It’s no secret that financial management is a big challenge for most small business owners – and the consequences are disastrous. Of the small businesses that fail before their tenth anniversary, financial trouble is responsible for over 80 percent of those failures.
As a small business owner, it’s your responsibility to steer your enterprise in the direction of financial sustainability. However, you can’t pull this off if you aren’t implementing best financial practices.
If you’re wondering what these practices are, you’ve come to the right place. Keep reading to learn more!
1. Secure Adequate Capital Before Starting a Business
Practicing proper financial management doesn’t start after a business has opened its doors. It starts when writing the business plan. This will enable you to determine the amount of money you’ll need to start the business and keep it running until it can support itself.
A critical financial best practice at this stage is raising adequate capital. When it comes to raising capital, there are many types of startup funding. Use these to your advantage. Don’t make the mistake of starting with whatever capital you have, hoping the business will start generating revenues as soon as it opens.
Businesses can take several months or years before they start making money. What if your capital runs out before this happens? Your business will inevitably collapse unless you can raise more capital.

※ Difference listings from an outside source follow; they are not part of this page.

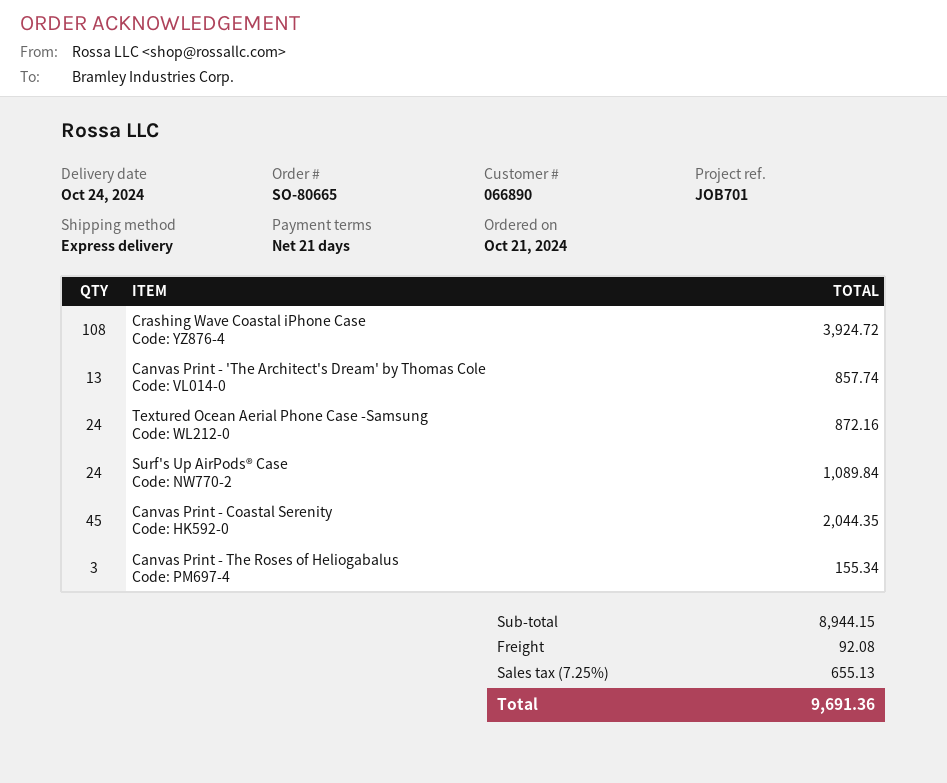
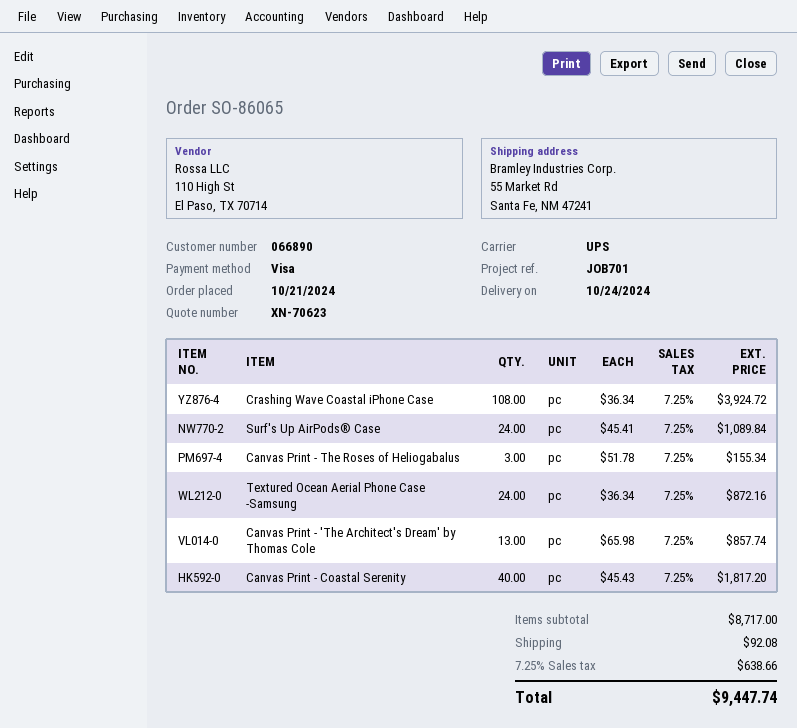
order number: SO-80665 -> SO-86065
shipping method: express -> UPS
Canvas Print - Coastal Serenity: 45 for 2044.35 -> 40 for 1817.20
subtotal: 8944.15 -> 8717.00
tax: 7.25% = 655.13 -> 7.25% = 638.66
total: 9691.36 -> 9447.74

2. Keep Business Finances Separate
About 20 percent of business owners use the same bank account for personal and business finances. While this might make sense to you when you’re a sole proprietor, it’s not a good financial practice.
Mixing personal and business finances don’t just make it hard to keep track of the money flowing in and out of your business. It also denies your business the opportunity to build its own financial and credit history. And come tax time, you might be hard-pressed to make the most of deductions since you won’t easily tell business expenses from personal ones.
Therefore you should open a business account and develop the discipline to separate your finances from that of the business. The account should be opened where your business is based, such as a Florida business banking account if you operate there, as any other location will often not let you open an account. Don’t forget to check the business account’s perks carefully as some banks offer special deals or fee discounts depending on your business type and typical income.
3. Keep Debt Under Control
In an ideal business world, entrepreneurs wouldn’t need to take out business loans and other forms of debt to start and run their businesses. The real world is far from perfect. Loans are a common source of business funding.
There’s nothing inherently wrong with using business loans, but they can hurt your business if you don’t control your appetite for them. The interest you pay back along with the principal will eat into your margins, and defaulting on a secured loan can get your assets repossessed.
4. Hire a Bookkeeper
It’s not that most small businesses don’t have a bookkeeper. Instead, they make the hire later than they should.
Many business owners lack financial management expertise. They’re bound to make mistakes that be costly. Hiring a bookkeeper ensures the finances of your business are in qualified hands.
If your business cannot afford an in-house bookkeeper, you can outsource to bookkeeping services, which is a cheaper and more efficient option.
It is also worth it to find an accountant that is familiar with your particular field. Someone specializing in crypto accounting will have a different skill set than an accountant who mainly works on small businesses. Finding an accountant familiar with your field will pay off greatly in the long run.
Implement These Best Financial Practices in Your Small Business
Money is the lifeblood of any business. Without it, a business will wilt and die. Observing proper financial practices is key to ensuring sustainability and growth in your small business.